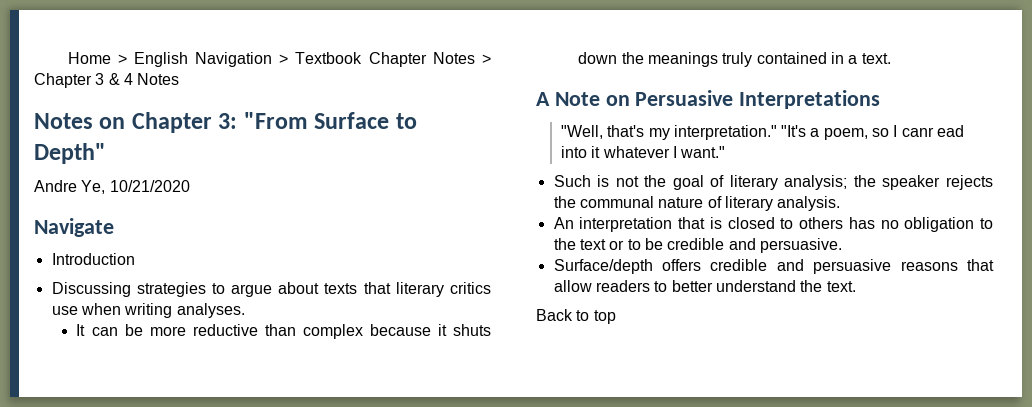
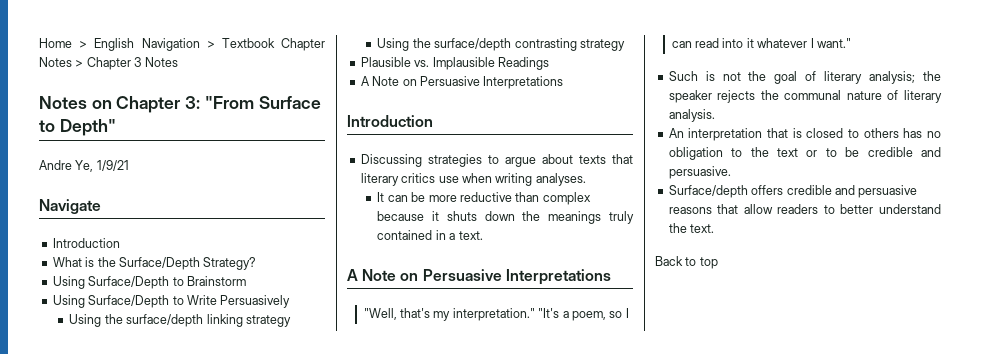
[108,73,133,85] & 4 -> (142, 62) none
[109,180,190,192] 10/21/2020 -> [96,160,129,171] 1/9/21
(135, 259) none -> [52,257,257,270] [52,276,246,289] [52,295,291,308] [69,314,291,327] [377,38,625,51] [360,57,549,70] [360,76,564,89] [347,115,433,127] // What is the Surface/Depth Strategy? // Using Surface/Depth to Brainstorm // Using Surface/Depth to Write Persuasively // Using the surface/depth linking strategy // Using the surface/depth contrasting strategy // Plausible vs. Implausible Readings // A Note on Persuasive Interpretations // Introduction
[901,125,965,137] canr ead -> [671,38,720,48] can read

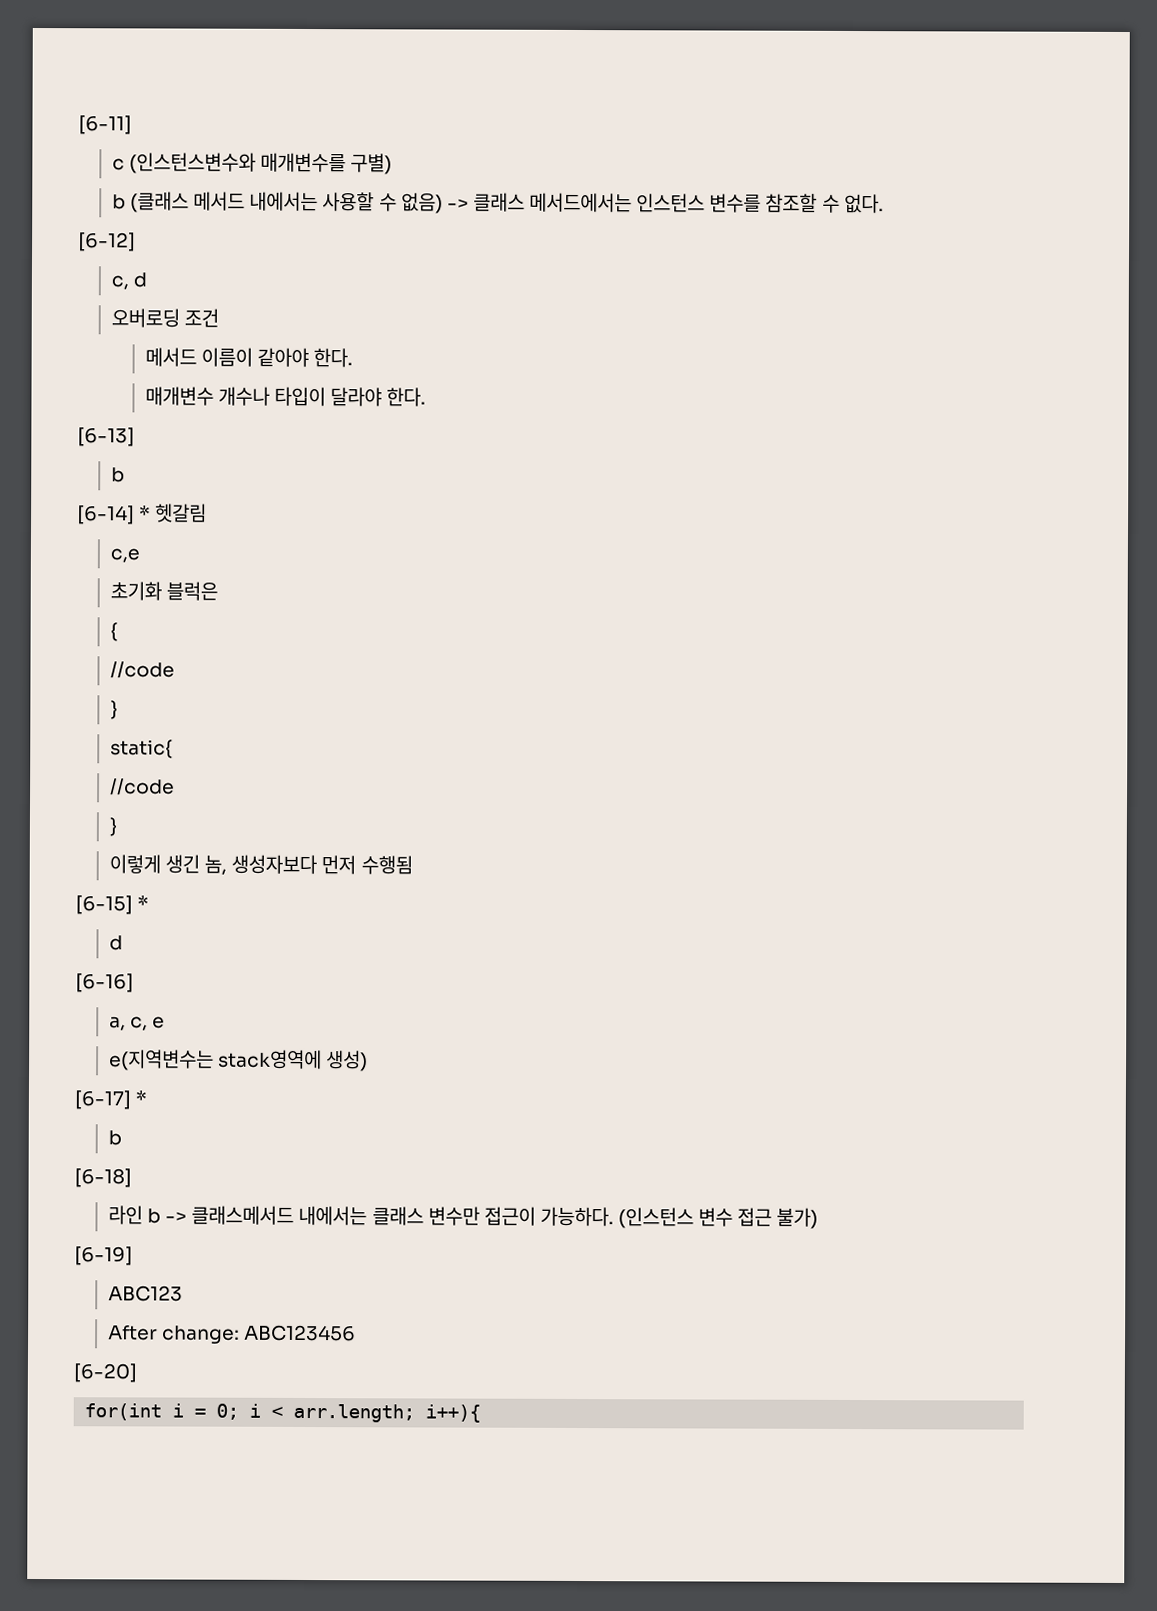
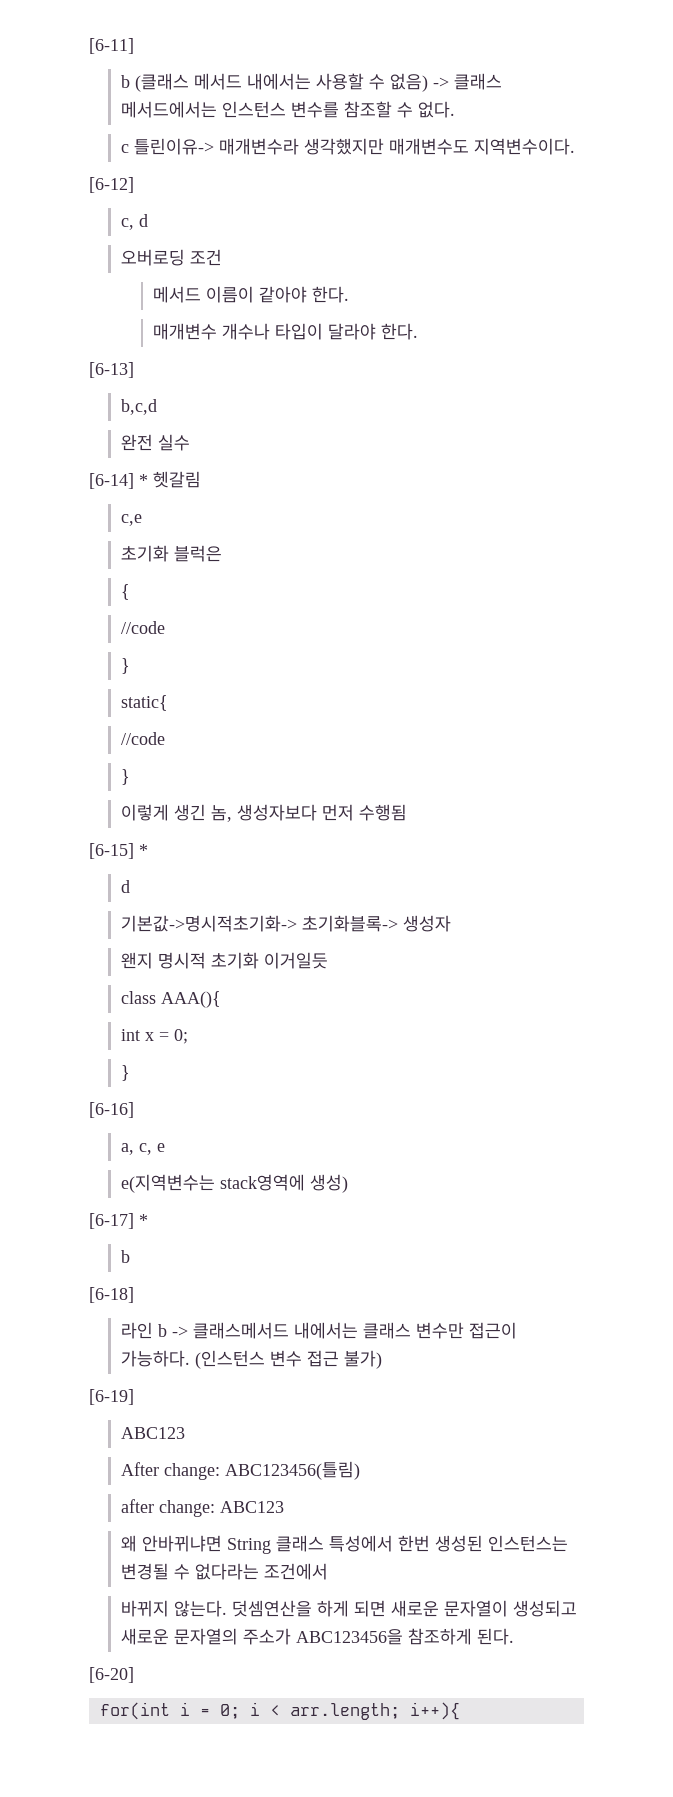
[111,152,393,175] // c (인스턴스변수와 매개변수를 구별) -> (134, 46) none
(884, 203) none -> [121,138,576,155] // c 틀린이유-> 매개변수라 생각했지만 매개변수도 지역변수이다.
[110,467,125,483] b -> [121,399,158,415] [121,434,191,451] b,c,d // 완전 실수
(123, 943) none -> [121,915,452,932] [121,952,329,969] [121,991,222,1008] [121,1029,189,1044] [121,1065,131,1081] // 기본값->명시적초기화-> 초기화블록-> 생성자 // 왠지 명시적 초기화 이거일듯 // class AAA(){ // int x = 0; // }
[244,1324,357,1342] ABC123456 -> [225,1461,361,1480] [121,1499,285,1517] [121,1535,569,1554] [121,1563,329,1580] [121,1600,578,1617] [121,1628,515,1645] ABC123456(틀림) // after change: ABC123 // 왜 안바뀌냐면 String 클래스 특성에서 한번 생성된 인스턴스는 변경될 수 없다라는 조건에서 // 바뀌지 않는다. 덧셈연산을 하게 되면 새로운 문자열이 생성되고 새로운 문자열의 주소가 ABC123456을 참조하게 된다.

=====

→ Exercise: Repeat the records above exactly, from the first line through the line containing "[109,180,190,192] 10/21/2020 ->", and leave out the pictures.

→ Response below:
[108,73,133,85] & 4 -> (142, 62) none
[109,180,190,192] 10/21/2020 -> [96,160,129,171] 1/9/21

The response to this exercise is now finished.